The 2002 season was the Atlanta Falcons' 37th in the National Football League (NFL) and their first in the newly formed NFC South. It was also the team's first season under new owner Arthur Blank, who acquired the team during the 2002 offseason. The team improved upon their previous season's output of 7–9 and qualified for the playoffs for the first time since 1998. The team was also involved in a rare tie, matching the Pittsburgh Steelers 34–34 at the end of overtime.

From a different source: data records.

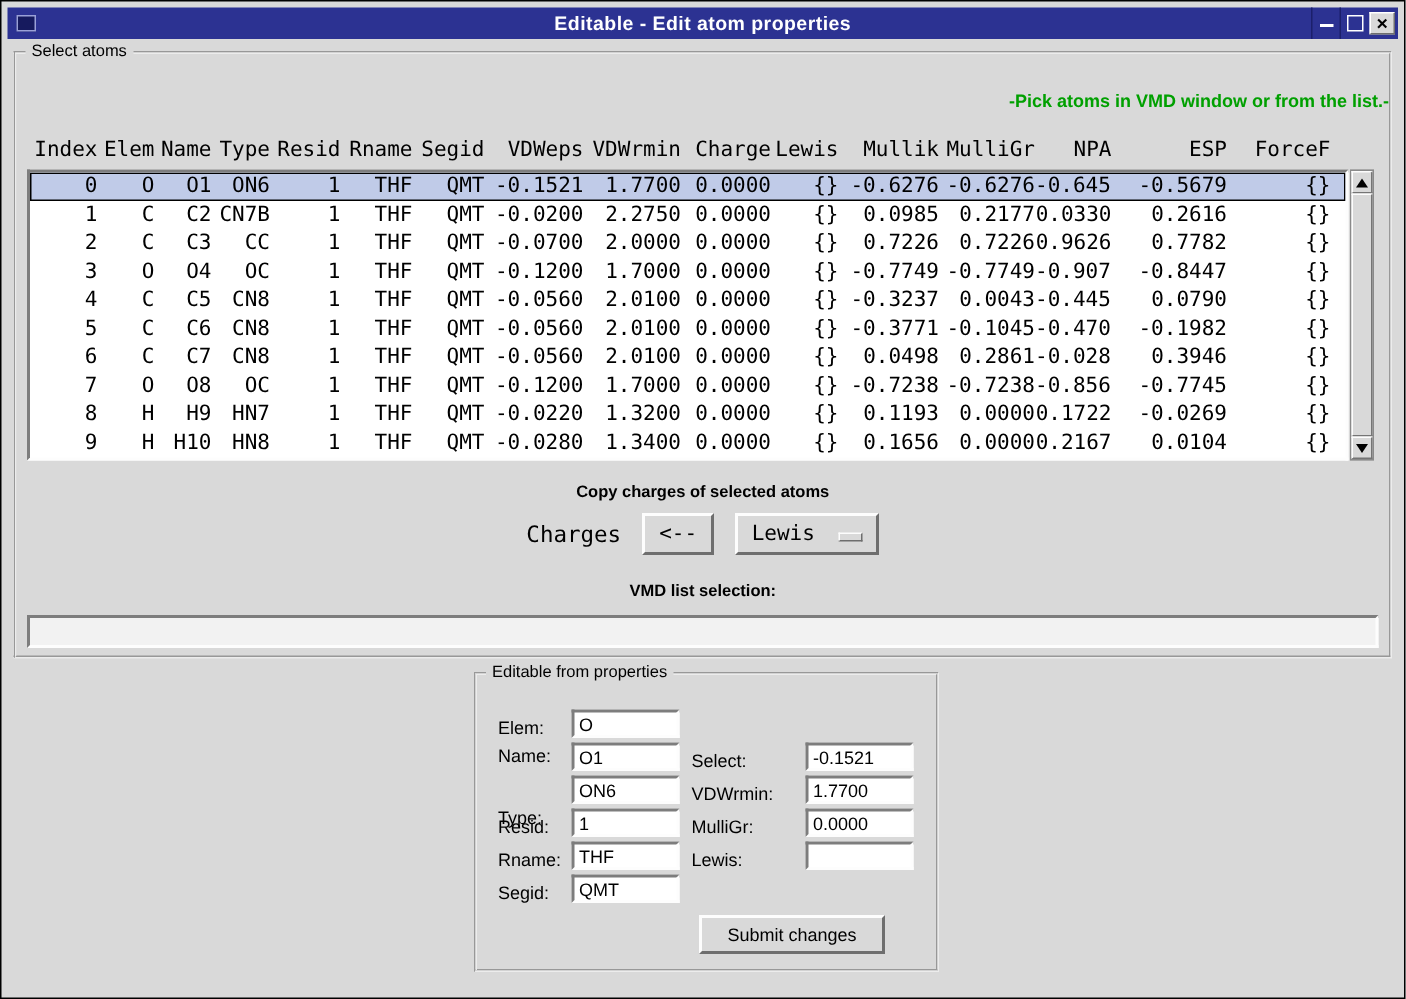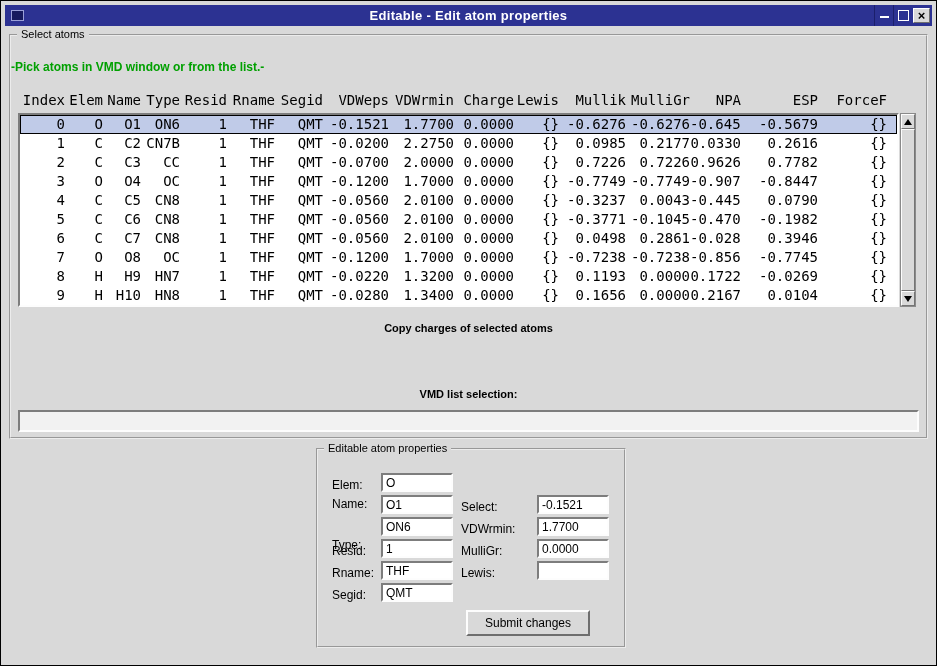"-Pick atoms in VMD window" .instruction { text-align: left -> right }
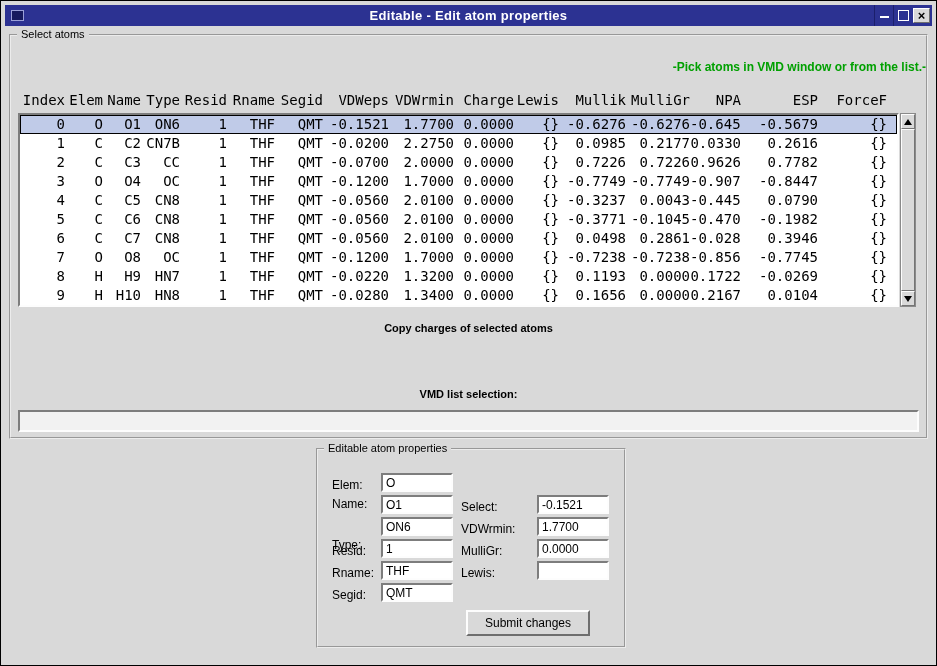"Charges" div.charges-row { html: none -> <div> <span>Charges</span> <div> <span>&lt;--</span> </div> <div> <span>Lewis</span> <span></span> </div> </div> }
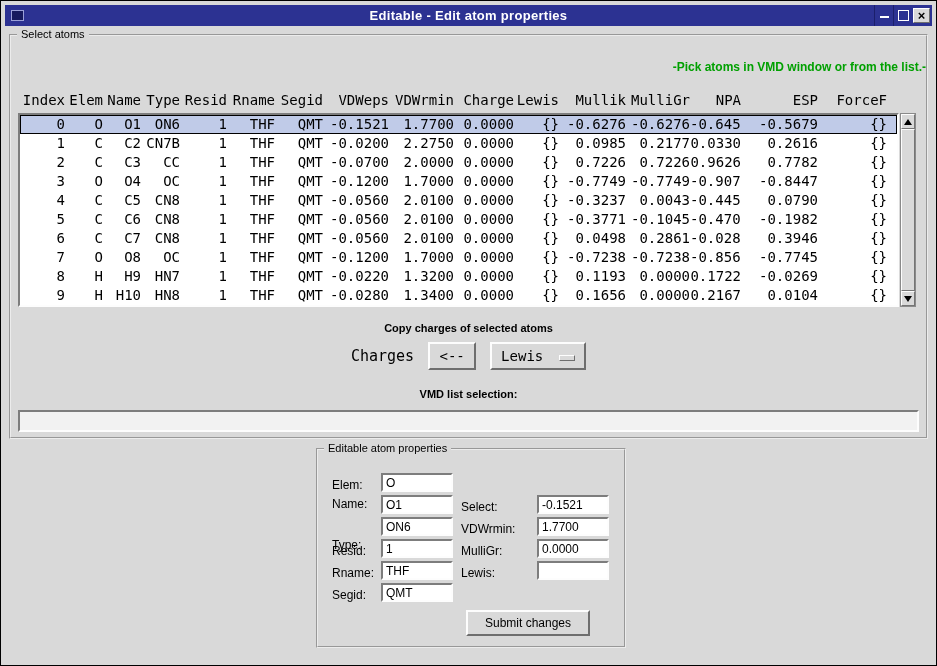"Editable atom properties" span.frame-label { text: atom -> from }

Before the season, the Falcons acquired running back Warrick Dunn to help with the team’s running game. Their running game had suffered the past three years. Dunn finished the season with 927 rushing yards and 9 total touchdowns. With the boost of Dunn, the Falcons rushed for 2,368 yards (148 yards per game) and 23 touchdowns, both the fourth-best in the NFL. 

After seeing limited action as a rookie, this was Michael Vick's first full season as starting quarterback.

In the Wild Card Game, Vick and the Falcons defeated the Brett Favre-led Green Bay Packers at Lambeau Field, 27–7, giving the Packers their first ever playoff loss in Lambeau. However, a 20–6 loss to Donovan McNabb and the Philadelphia Eagles in the next round kept the Falcons from advancing in the playoffs. 

This was Dan Reeves' last full season as head coach as he was replaced by interim Wade Phillips during the following season.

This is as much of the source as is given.